--- Data to use Enclosed Below ---

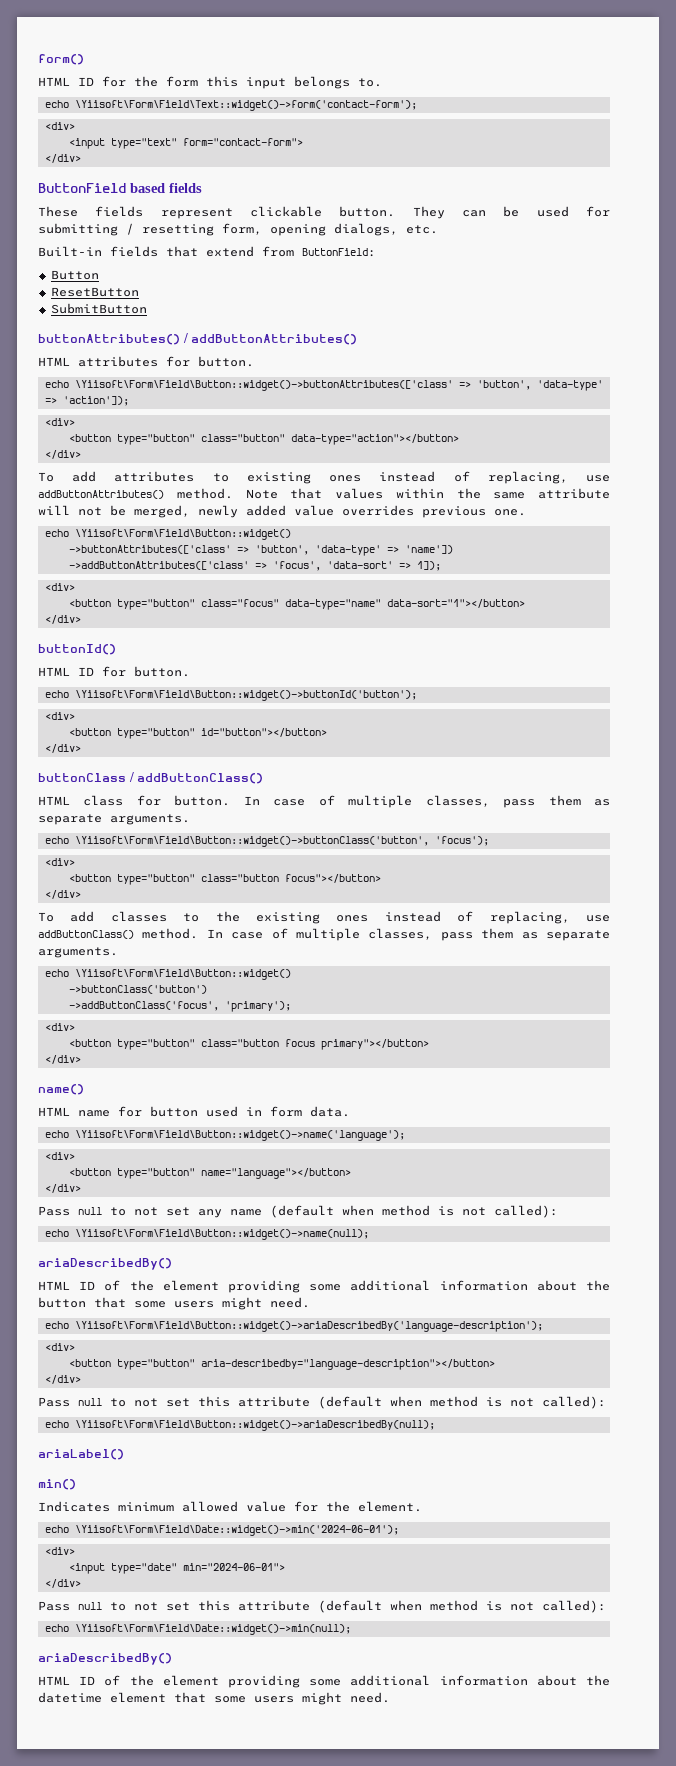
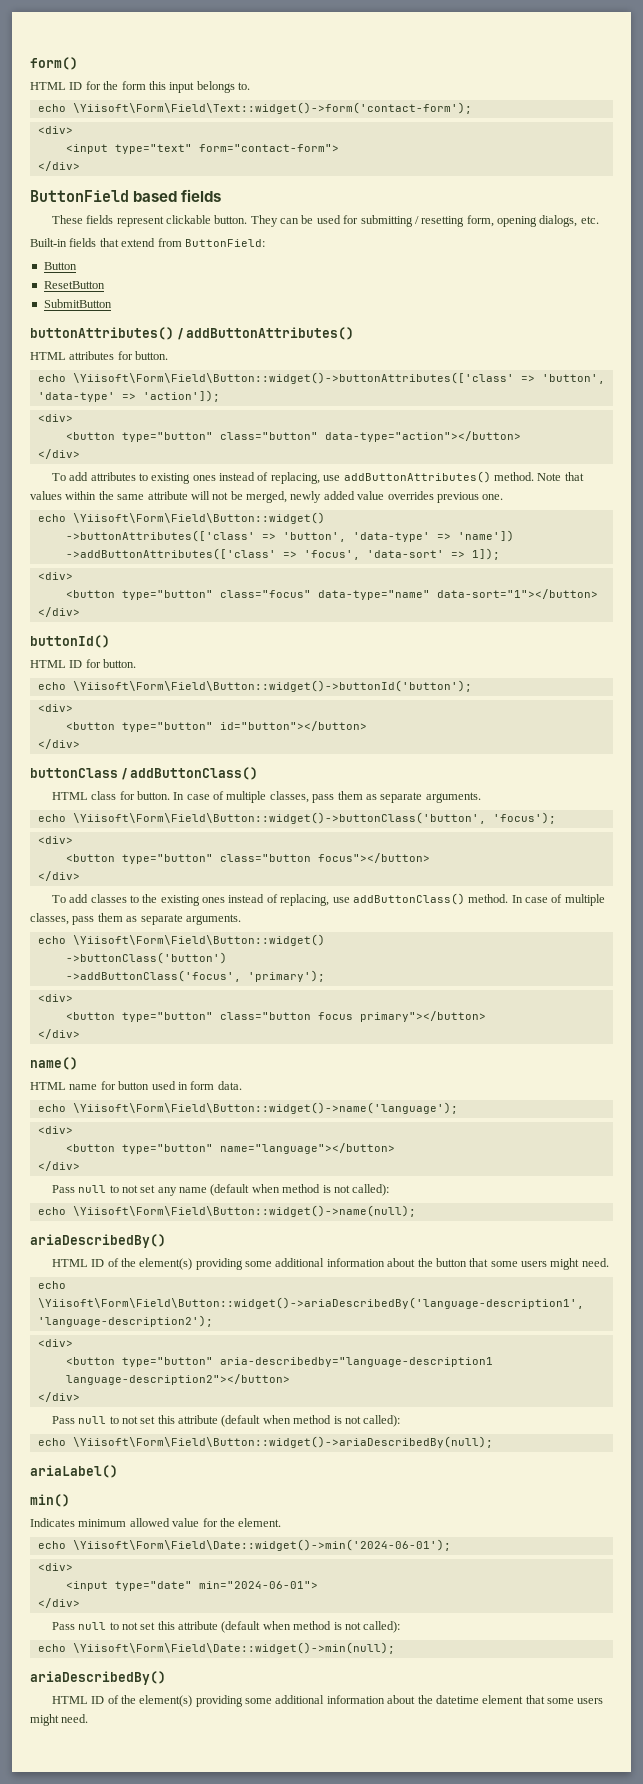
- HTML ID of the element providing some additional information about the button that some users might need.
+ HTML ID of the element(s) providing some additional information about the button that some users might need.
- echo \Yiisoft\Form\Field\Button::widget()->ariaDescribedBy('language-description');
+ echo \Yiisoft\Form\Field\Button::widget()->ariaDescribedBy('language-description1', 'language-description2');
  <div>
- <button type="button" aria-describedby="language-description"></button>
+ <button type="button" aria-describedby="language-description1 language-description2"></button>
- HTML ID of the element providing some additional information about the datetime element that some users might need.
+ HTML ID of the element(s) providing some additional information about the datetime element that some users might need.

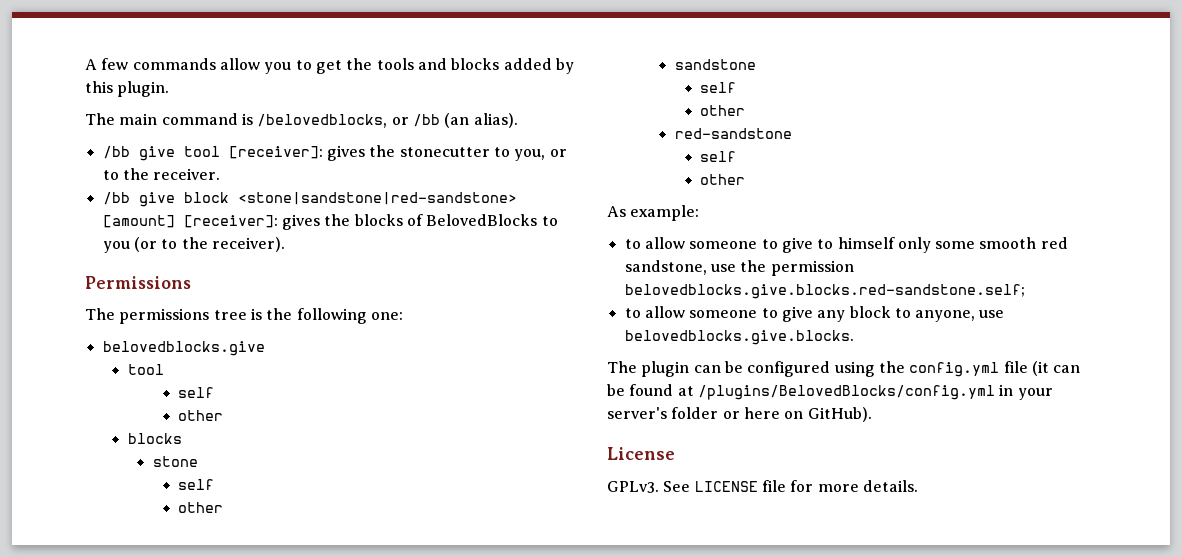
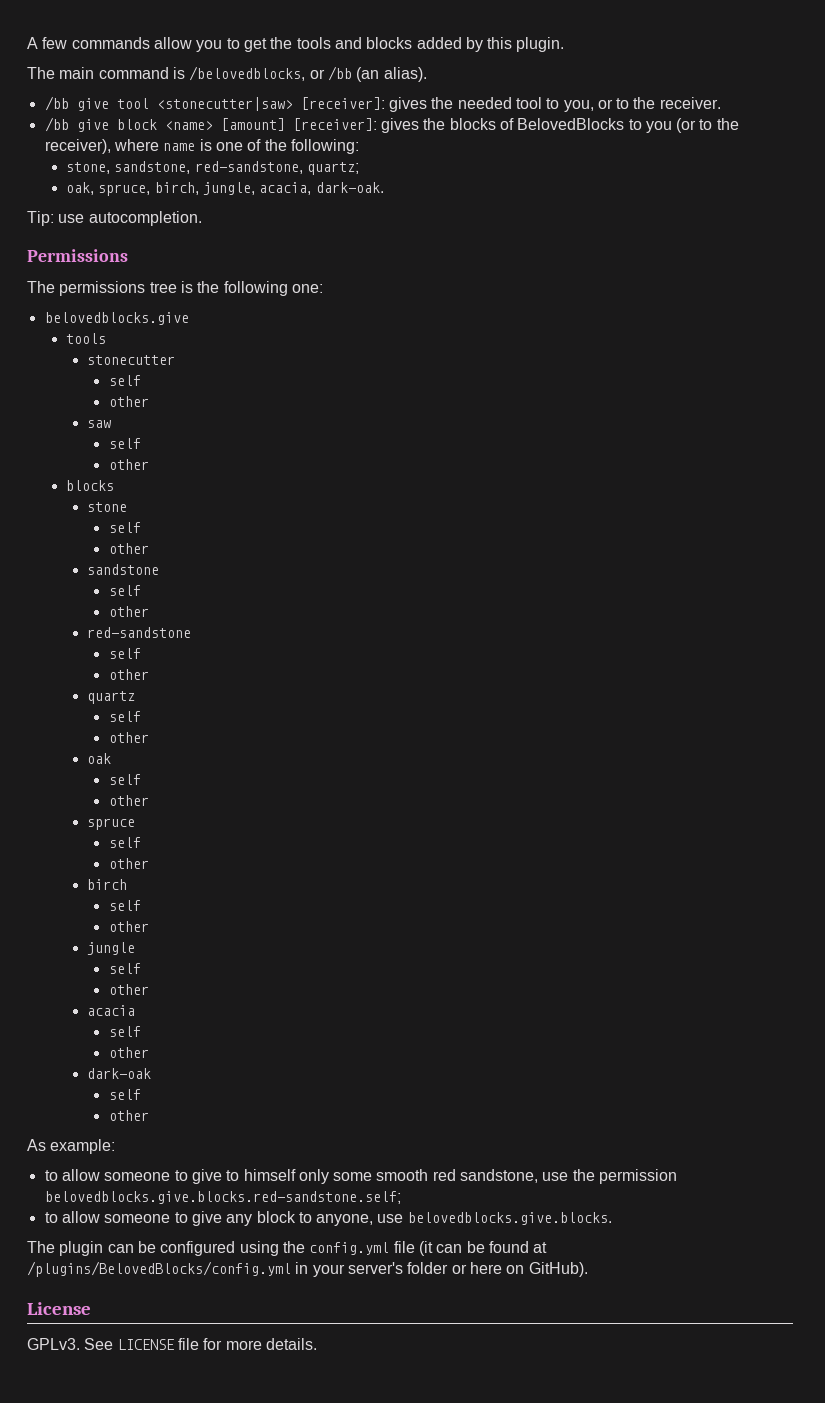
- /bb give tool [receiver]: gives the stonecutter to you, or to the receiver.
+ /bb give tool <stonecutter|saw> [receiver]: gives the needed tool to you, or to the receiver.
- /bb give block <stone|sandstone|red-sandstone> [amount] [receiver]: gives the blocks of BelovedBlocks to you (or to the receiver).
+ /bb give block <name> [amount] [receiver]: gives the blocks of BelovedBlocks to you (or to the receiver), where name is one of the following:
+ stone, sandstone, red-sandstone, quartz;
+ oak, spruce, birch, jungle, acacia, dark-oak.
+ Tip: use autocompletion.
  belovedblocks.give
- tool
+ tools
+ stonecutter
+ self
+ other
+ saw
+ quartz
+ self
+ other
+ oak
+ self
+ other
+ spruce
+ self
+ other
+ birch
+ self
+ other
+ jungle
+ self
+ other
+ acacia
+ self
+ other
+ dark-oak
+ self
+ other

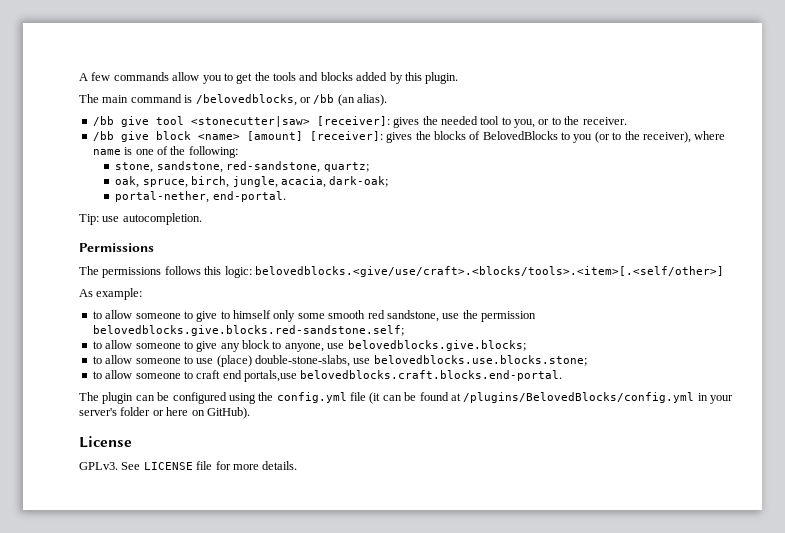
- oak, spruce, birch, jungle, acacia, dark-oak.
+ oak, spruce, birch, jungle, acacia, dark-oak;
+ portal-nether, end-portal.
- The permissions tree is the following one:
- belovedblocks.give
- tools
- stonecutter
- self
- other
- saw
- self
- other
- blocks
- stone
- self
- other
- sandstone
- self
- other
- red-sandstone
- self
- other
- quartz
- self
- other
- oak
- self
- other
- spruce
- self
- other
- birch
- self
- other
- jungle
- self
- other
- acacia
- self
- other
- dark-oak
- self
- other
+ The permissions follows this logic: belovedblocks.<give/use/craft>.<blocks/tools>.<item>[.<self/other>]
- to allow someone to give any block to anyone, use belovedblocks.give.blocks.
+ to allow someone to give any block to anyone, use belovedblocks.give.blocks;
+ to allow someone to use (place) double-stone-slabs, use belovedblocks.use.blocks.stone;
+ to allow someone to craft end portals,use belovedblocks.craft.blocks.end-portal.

--- End of Enclosed Data to use ---

* Instructions to follow *
Show all lines from the data that contain "anyone".

* Task response *
- to allow someone to give any block to anyone, use belovedblocks.give.blocks.
+ to allow someone to give any block to anyone, use belovedblocks.give.blocks;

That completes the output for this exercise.